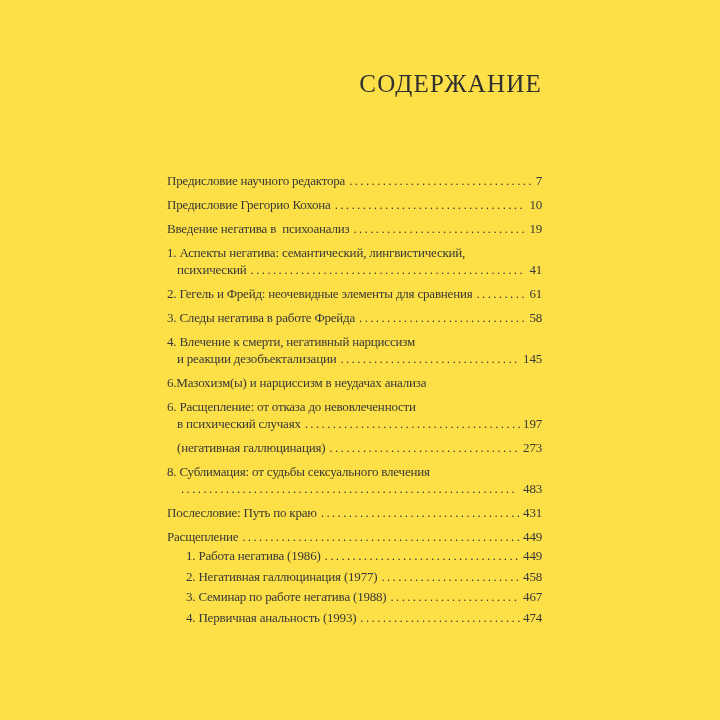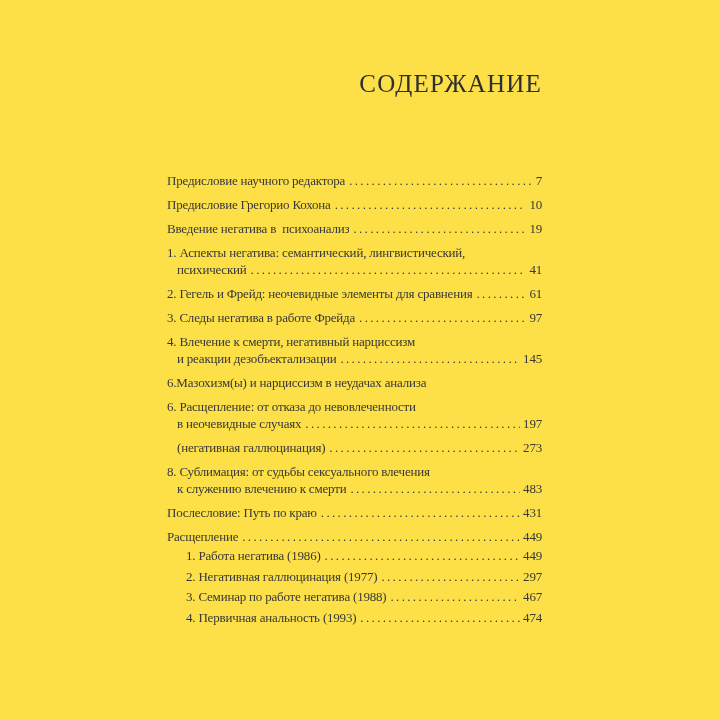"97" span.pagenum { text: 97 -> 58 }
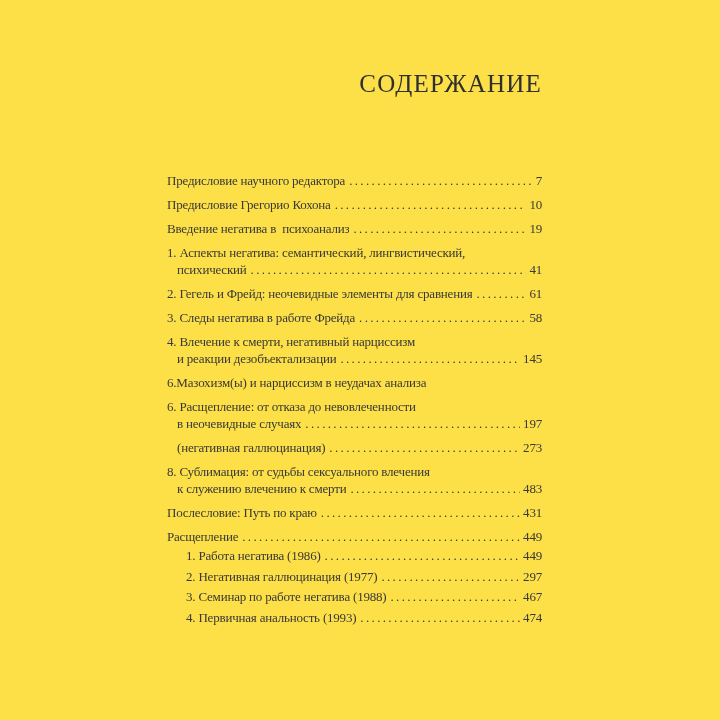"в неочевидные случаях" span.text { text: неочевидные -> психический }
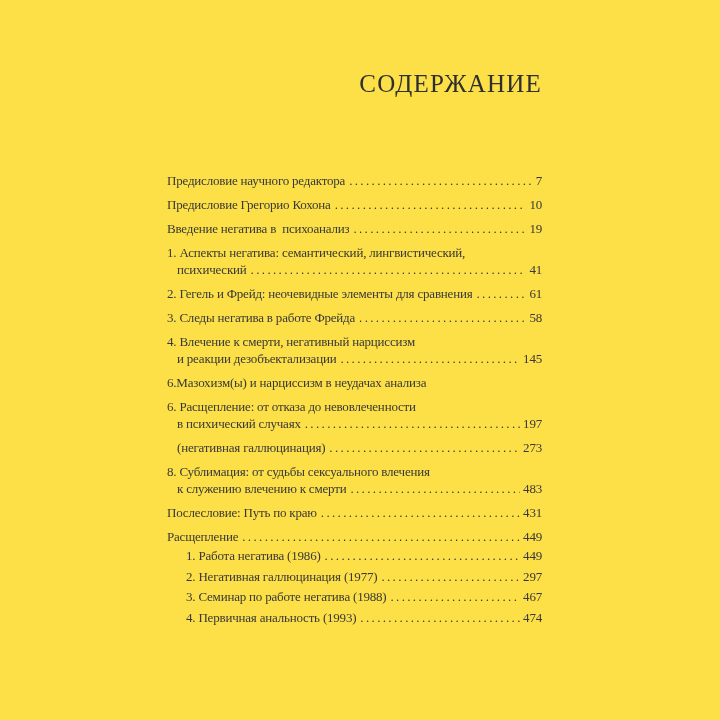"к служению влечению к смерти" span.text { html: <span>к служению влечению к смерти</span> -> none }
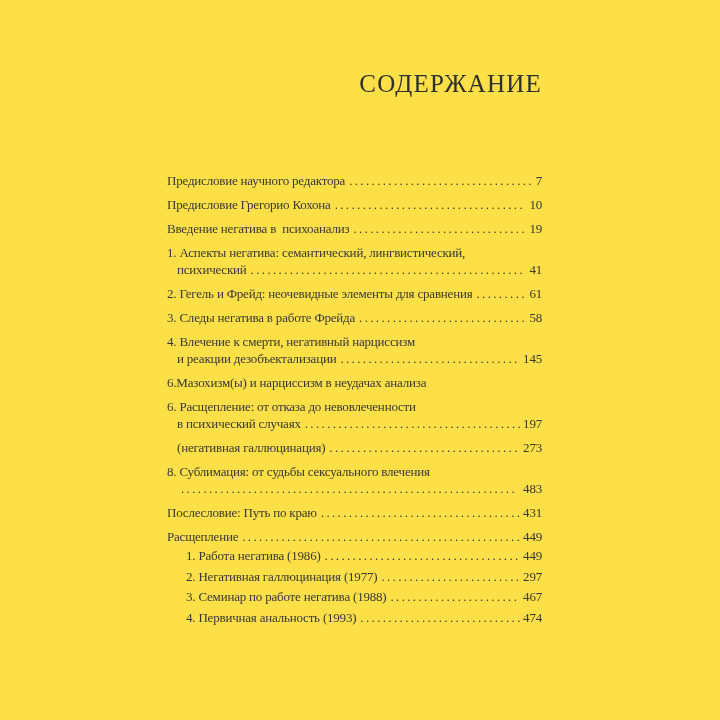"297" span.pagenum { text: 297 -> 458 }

==

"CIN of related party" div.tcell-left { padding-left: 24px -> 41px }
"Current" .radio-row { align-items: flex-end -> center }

▸ **WORK INSTRUCTIONS**
Would you output, from the records above, exactly the run of lines that starts at the line containing "padding-left: 24px ->" and ends at the line containing "align-items: flex-end ->", and only that run?

▸ **OUTPUT FOR THIS EXERCISE**
"CIN of related party" div.tcell-left { padding-left: 24px -> 41px }
"Current" .radio-row { align-items: flex-end -> center }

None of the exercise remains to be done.